> _What to produce_: Word-for-word reproduction, images excluded: copy every entry below.

Material provided below:

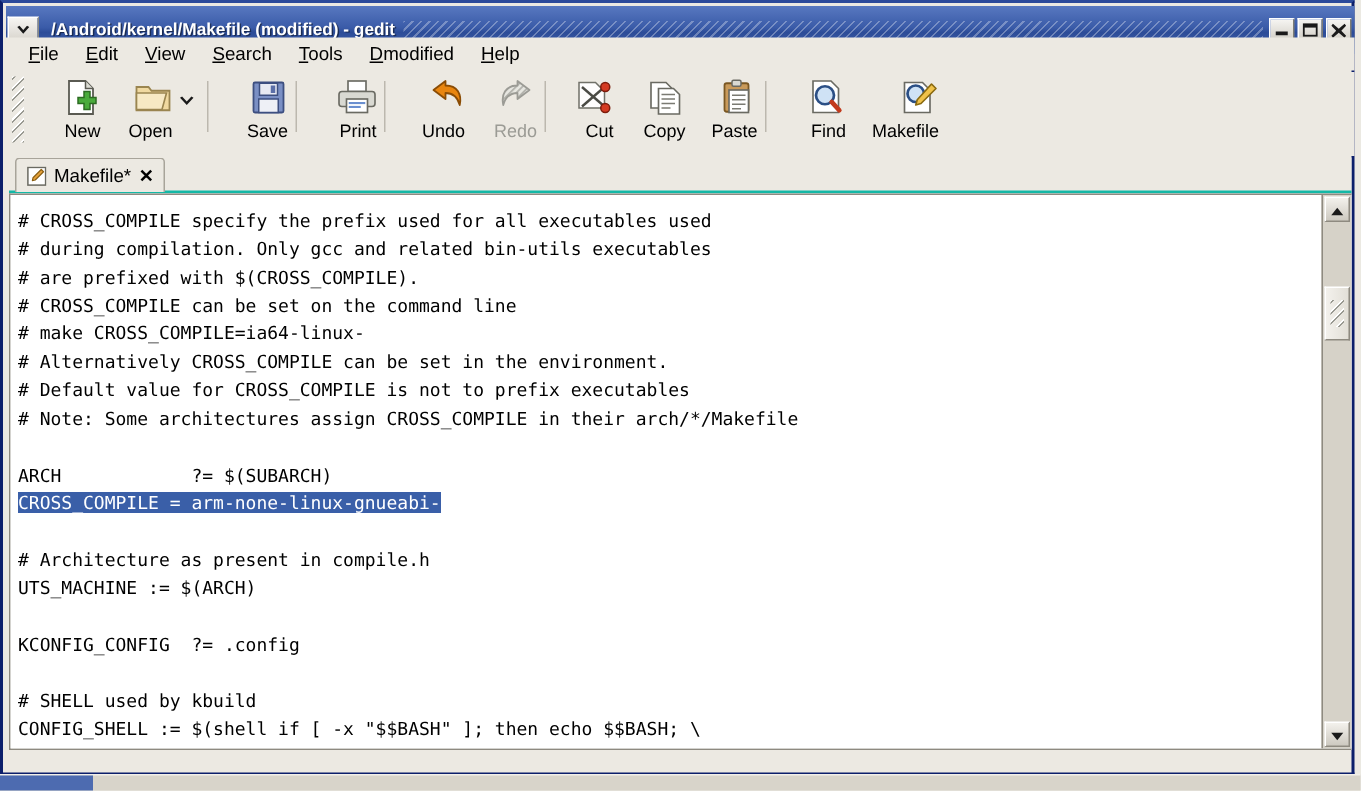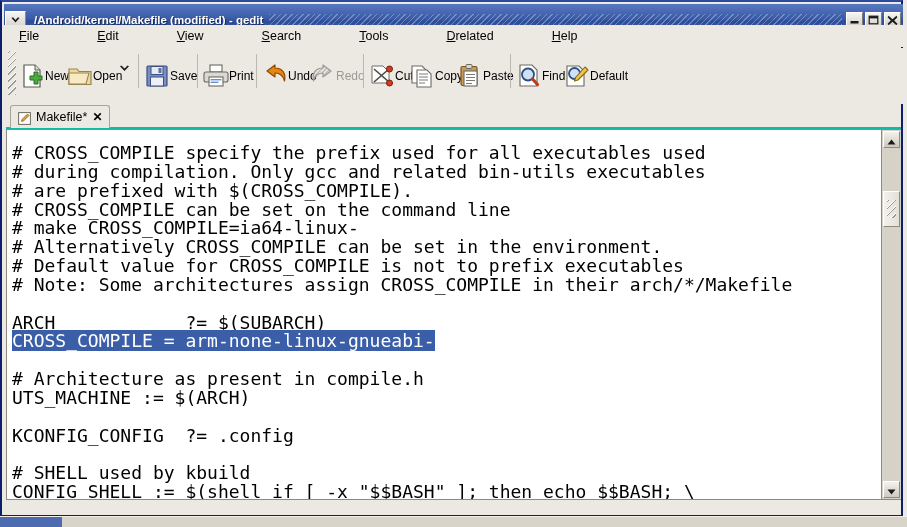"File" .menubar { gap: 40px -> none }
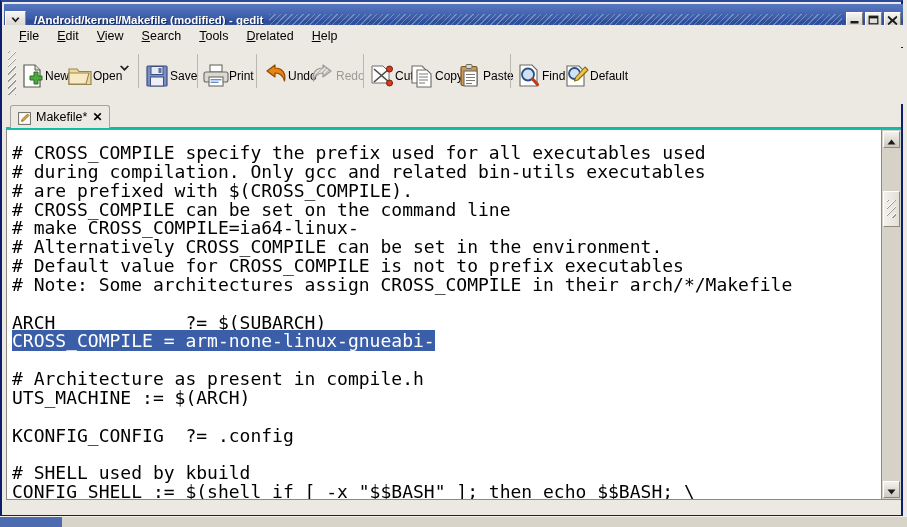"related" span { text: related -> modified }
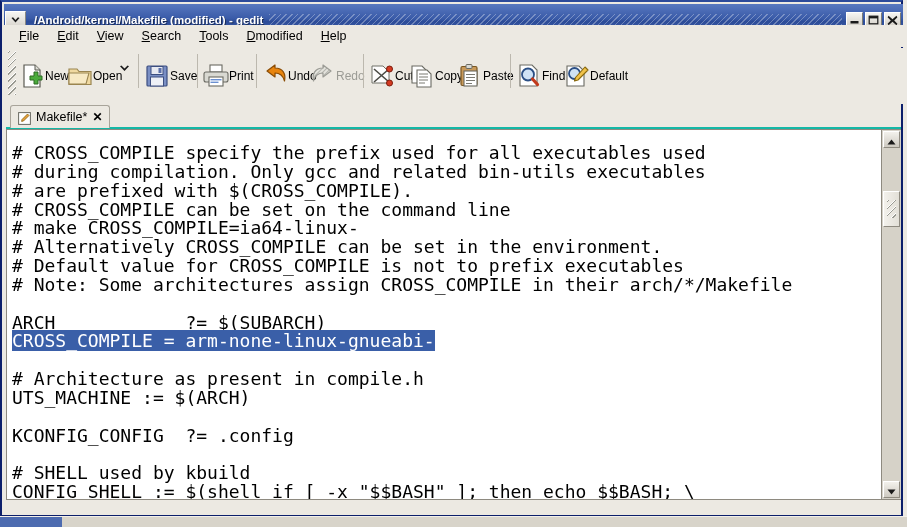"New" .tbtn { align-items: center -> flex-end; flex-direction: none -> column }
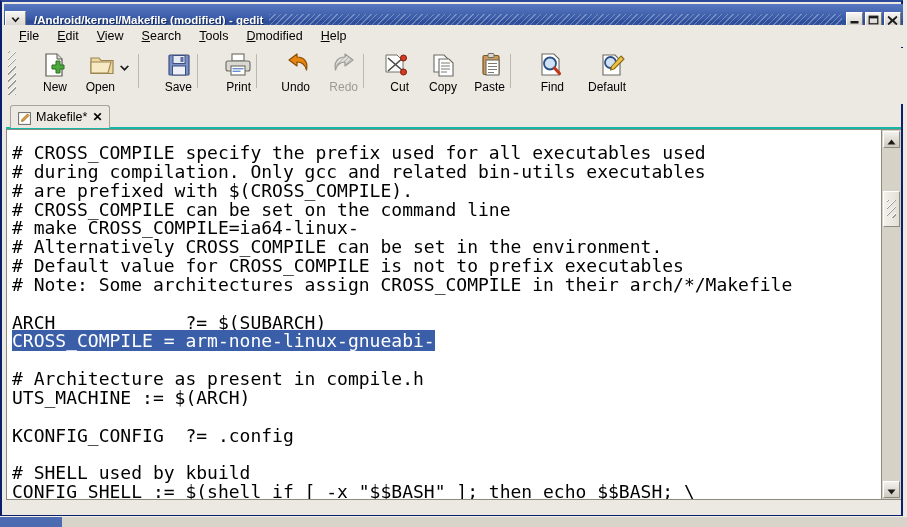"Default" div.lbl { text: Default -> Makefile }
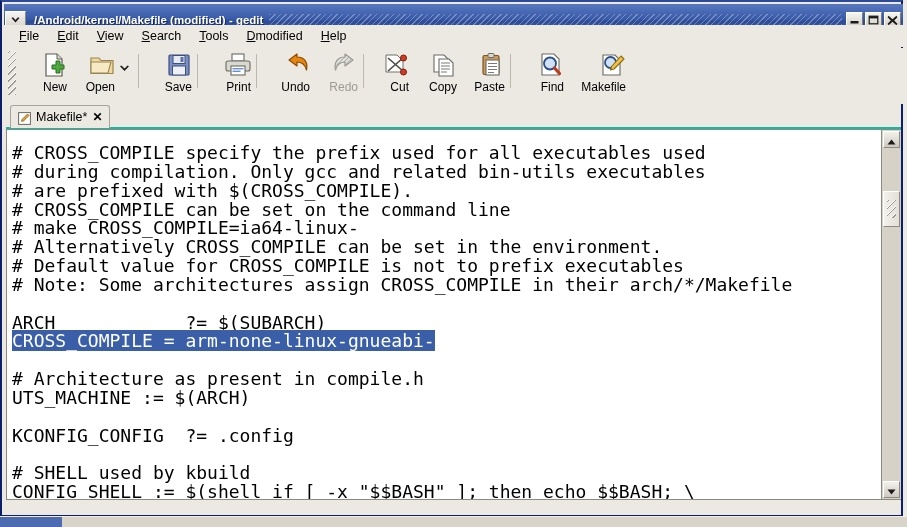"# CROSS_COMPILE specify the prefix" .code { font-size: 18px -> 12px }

End of Material provided.

> _Solution below_:
"File" .menubar { gap: 40px -> none }
"related" span { text: related -> modified }
"New" .tbtn { align-items: center -> flex-end; flex-direction: none -> column }
"Default" div.lbl { text: Default -> Makefile }
"# CROSS_COMPILE specify the prefix" .code { font-size: 18px -> 12px }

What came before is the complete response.